[Front-end code edit data]
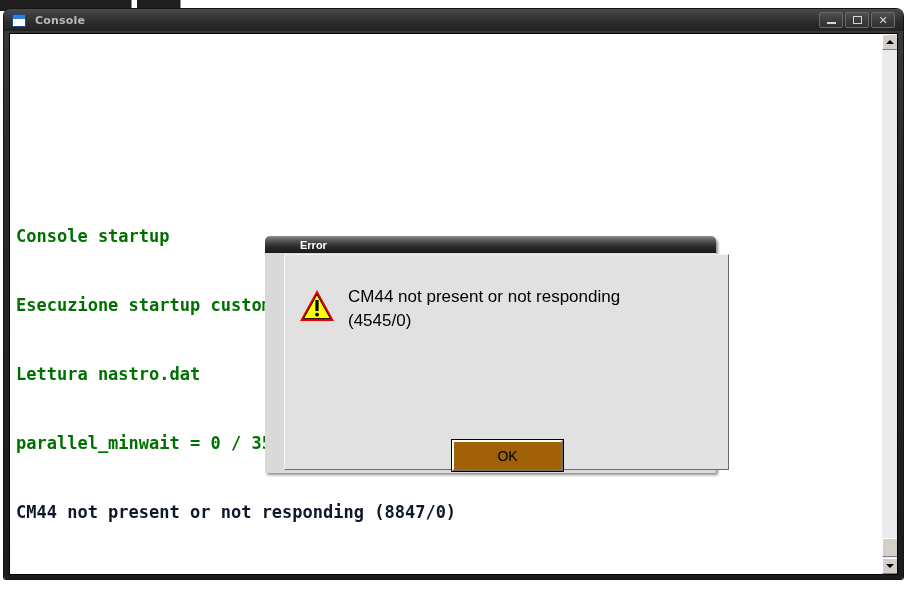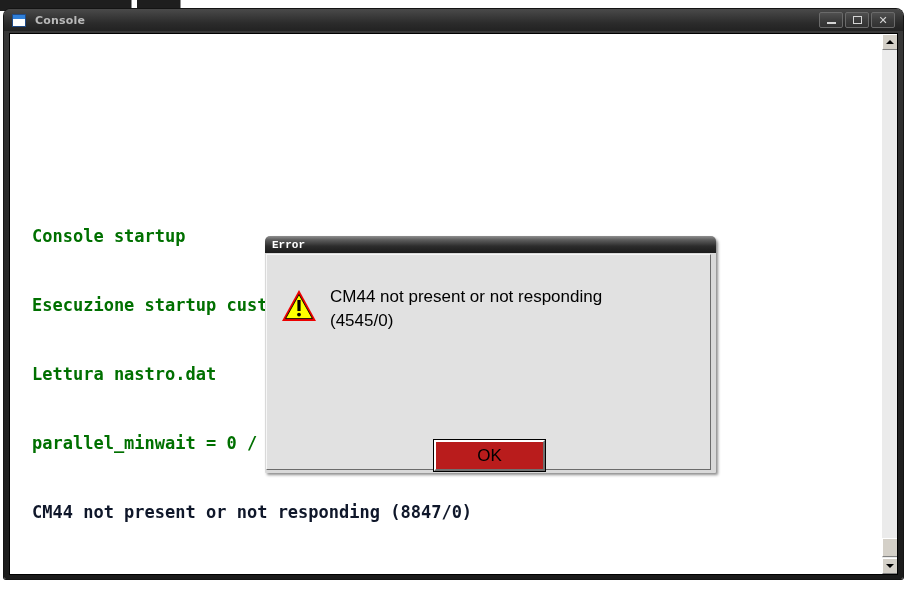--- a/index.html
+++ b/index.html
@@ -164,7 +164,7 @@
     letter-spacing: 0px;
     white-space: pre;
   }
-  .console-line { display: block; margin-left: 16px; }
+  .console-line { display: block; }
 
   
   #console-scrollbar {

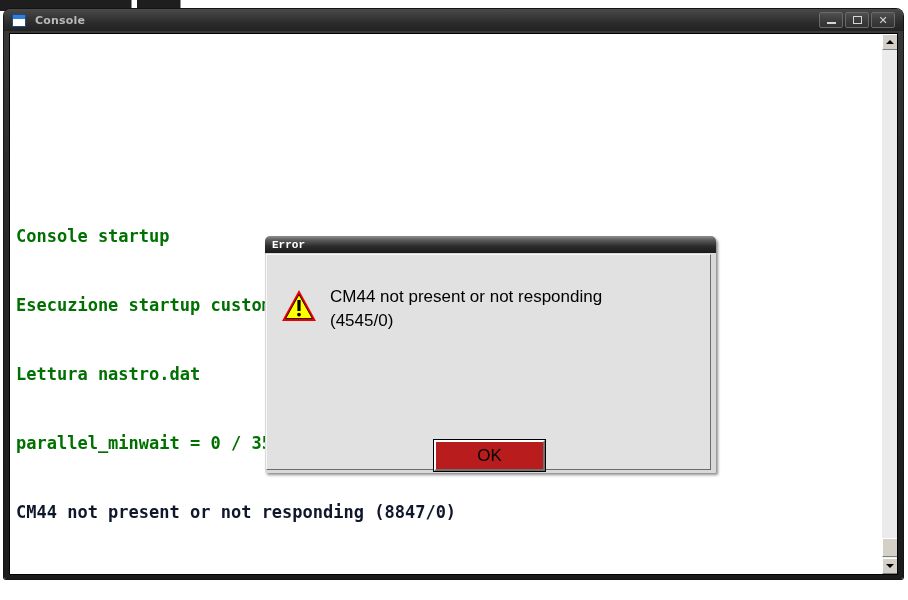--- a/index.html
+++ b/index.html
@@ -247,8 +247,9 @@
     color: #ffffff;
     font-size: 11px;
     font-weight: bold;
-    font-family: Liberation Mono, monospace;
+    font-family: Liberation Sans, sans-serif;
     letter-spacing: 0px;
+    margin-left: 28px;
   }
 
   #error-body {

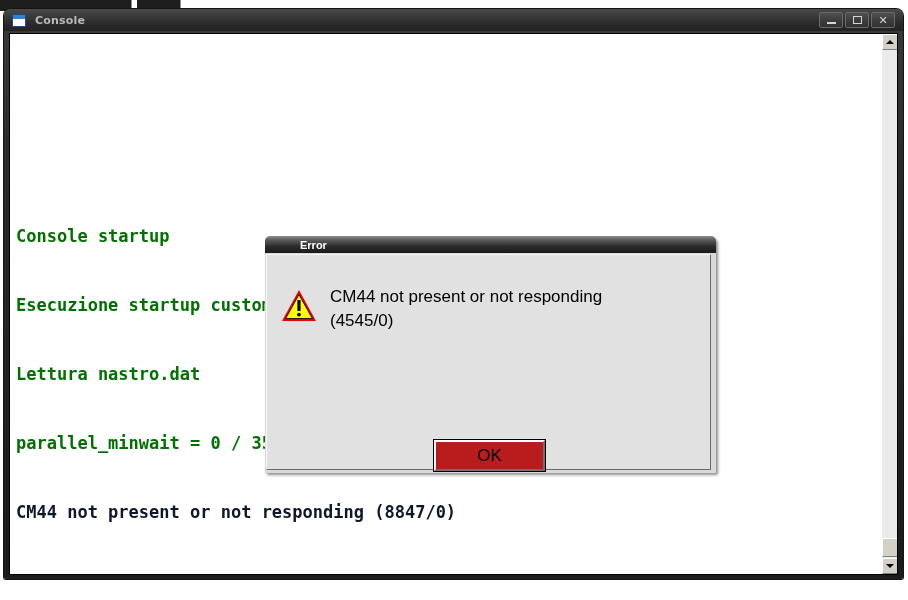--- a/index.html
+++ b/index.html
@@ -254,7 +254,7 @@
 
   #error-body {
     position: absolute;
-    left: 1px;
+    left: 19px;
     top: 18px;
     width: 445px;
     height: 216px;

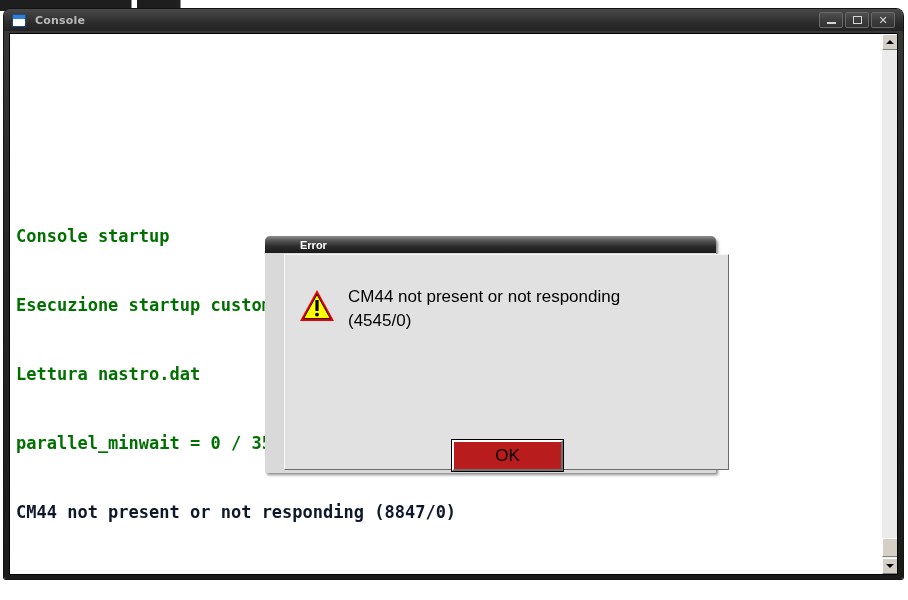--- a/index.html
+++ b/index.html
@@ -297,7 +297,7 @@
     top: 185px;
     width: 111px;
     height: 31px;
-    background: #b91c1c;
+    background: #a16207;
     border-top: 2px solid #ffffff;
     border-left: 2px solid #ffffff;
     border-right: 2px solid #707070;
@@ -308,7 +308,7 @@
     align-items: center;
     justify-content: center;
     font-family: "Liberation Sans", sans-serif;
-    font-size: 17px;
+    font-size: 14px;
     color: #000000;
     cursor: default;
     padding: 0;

...

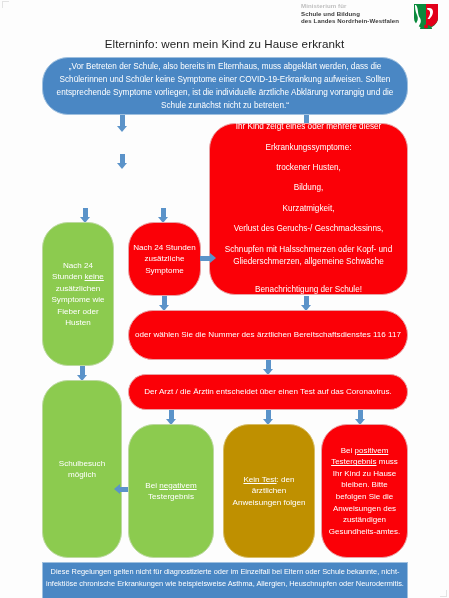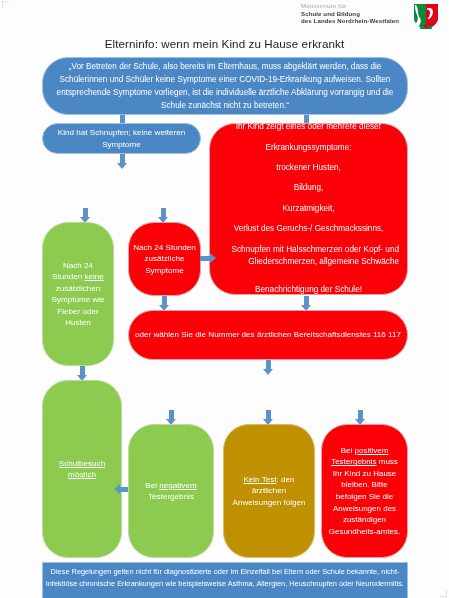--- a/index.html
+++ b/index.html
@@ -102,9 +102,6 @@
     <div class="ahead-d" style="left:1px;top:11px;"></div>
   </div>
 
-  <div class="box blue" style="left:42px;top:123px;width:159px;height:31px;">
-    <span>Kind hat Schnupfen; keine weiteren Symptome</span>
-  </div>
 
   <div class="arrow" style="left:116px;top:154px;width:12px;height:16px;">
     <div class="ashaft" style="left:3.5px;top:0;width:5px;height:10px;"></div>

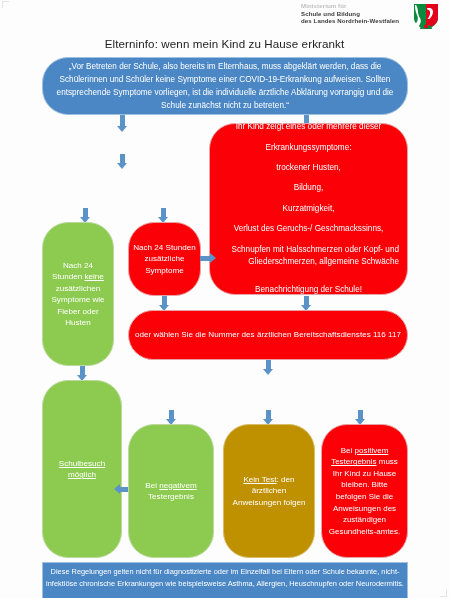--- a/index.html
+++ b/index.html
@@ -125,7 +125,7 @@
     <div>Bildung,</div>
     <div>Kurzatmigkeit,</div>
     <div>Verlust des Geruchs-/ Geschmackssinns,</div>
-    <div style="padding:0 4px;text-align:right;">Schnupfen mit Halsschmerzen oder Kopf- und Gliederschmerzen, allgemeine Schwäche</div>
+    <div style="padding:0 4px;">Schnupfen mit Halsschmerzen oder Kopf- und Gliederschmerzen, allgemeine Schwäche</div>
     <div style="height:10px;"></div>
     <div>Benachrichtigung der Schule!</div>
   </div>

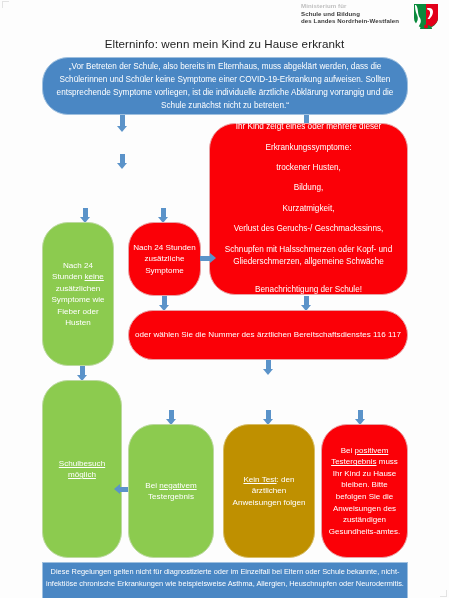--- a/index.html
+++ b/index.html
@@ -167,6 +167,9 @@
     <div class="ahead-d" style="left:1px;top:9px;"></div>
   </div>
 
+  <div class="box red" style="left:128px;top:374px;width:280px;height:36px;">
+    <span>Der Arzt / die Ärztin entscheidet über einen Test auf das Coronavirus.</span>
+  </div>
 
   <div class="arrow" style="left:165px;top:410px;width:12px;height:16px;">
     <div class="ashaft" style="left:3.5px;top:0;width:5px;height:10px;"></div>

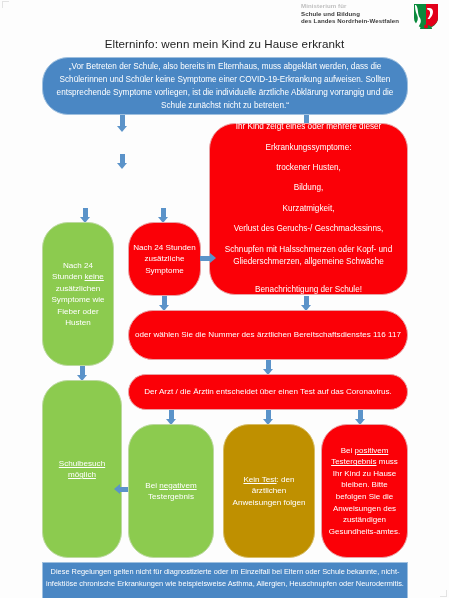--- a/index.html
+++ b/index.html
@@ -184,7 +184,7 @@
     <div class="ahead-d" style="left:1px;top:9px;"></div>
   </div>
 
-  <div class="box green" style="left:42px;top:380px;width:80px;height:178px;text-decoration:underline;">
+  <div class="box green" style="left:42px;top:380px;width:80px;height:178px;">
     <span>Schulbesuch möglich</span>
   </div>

> **WHAT TO PRODUCE**
Whenever the word "Schwäche" shows up in a line of the entries, copy that line.

> **COMPLETED EXERCISE**
-    <div style="padding:0 4px;text-align:right;">Schnupfen mit Halsschmerzen oder Kopf- und Gliederschmerzen, allgemeine Schwäche</div>
+    <div style="padding:0 4px;">Schnupfen mit Halsschmerzen oder Kopf- und Gliederschmerzen, allgemeine Schwäche</div>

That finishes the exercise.